As a society, it’s time that we shift our language to reflect the evidence and our understanding of substance use and substance use disorders. We can make a difference by using words that respect the dignity of all people who use substances, focus on the medical nature of substance use disorders and promote well-being. We need to stop using stigmatizing slang and too common expressions that are harmful. Instead, we need to implement person first language.*

English vocabulary has evolved to include words that are accurate and relevant, while not being harmful to others and ourselves. The time has come for language around substance use and substance use disorders to change — in the healthcare field, our personal relationships and society.

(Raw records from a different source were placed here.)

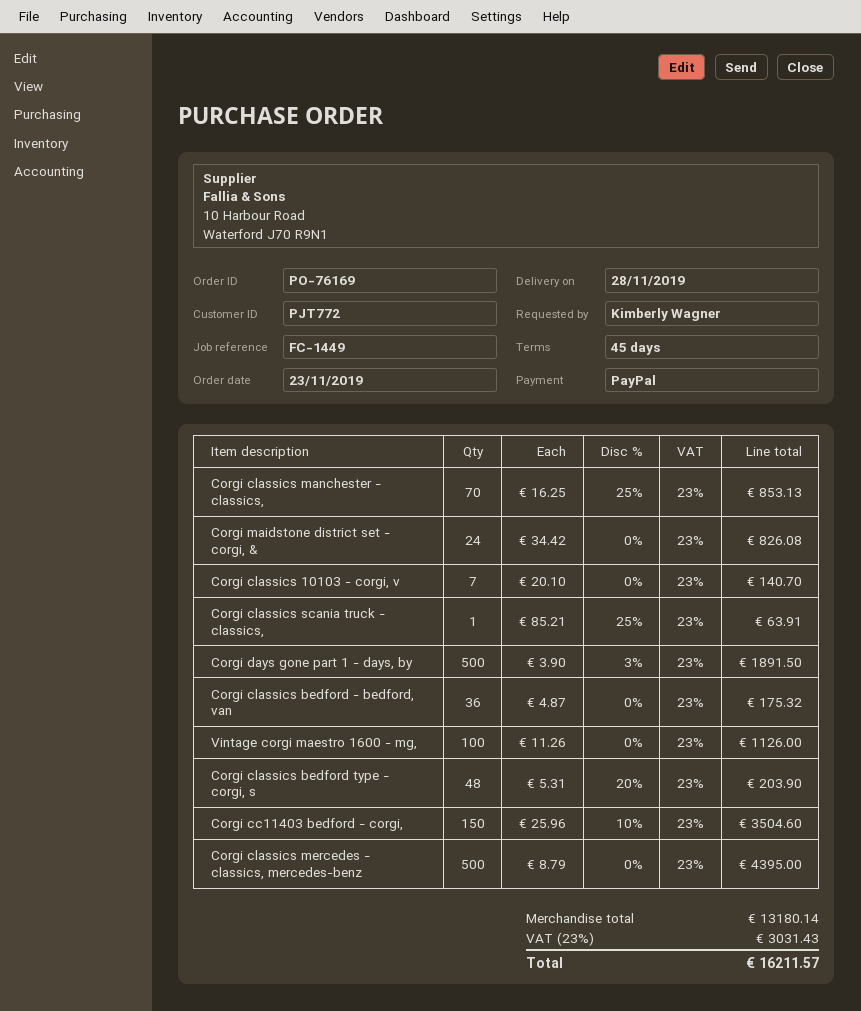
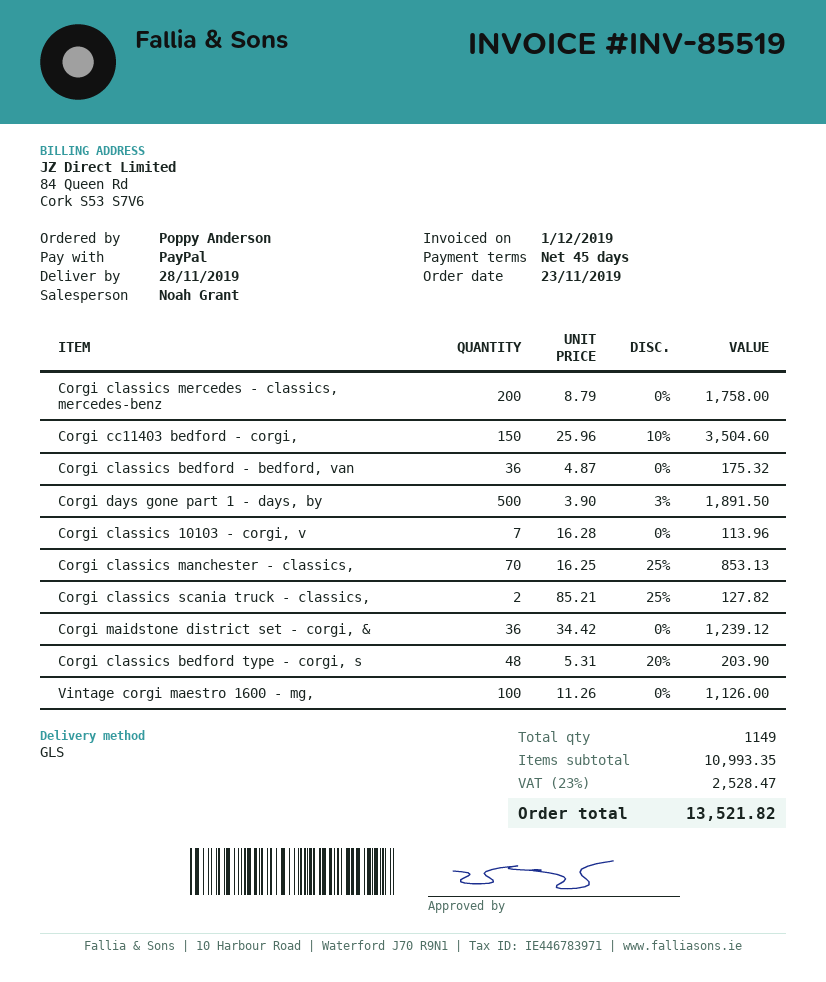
ordered by: Kimberly Wagner -> Poppy Anderson
Corgi maidstone district set - corgi, &: 24 x 34.42 = 826.08 -> 36 x 34.42 = 1239.12
Corgi classics 10103 - corgi, v: 7 x 20.10 = 140.70 -> 7 x 16.28 = 113.96
Corgi classics scania truck - classics,: 1 x 85.21 - 25% = 63.91 -> 2 x 85.21 - 25% = 127.82
Corgi classics mercedes - classics, mercedes-benz: 500 x 8.79 = 4395.00 -> 200 x 8.79 = 1758.00
subtotal: 13180.14 -> 10993.35
tax: 23% = 3031.43 -> 23% = 2528.47
total: 16211.57 -> 13521.82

Calling someone an “addict” dehumanizes that person and can link a substance use disorder to their individual identity. A person is not defined by their illness or health condition.

*Person-first language is language that acknowledges someone as a person before describing their personal attributes or health conditions. Person-first language does not identify people by secondary or incidental qualities or conditions.

Instead of “druggie,” use “person who uses substances.” Instead of “addict,” use “person with a substance use disorder.”

SAY THIS, NOT THAT!

By changing the words you use, you can help break down negative stereotypes one conversation at a time.

Avoid using language like asking someone if they are “clean” or “dirty.” These terms can decrease self esteem and effectiveness of treatment for someone suffering from a substance use disorder.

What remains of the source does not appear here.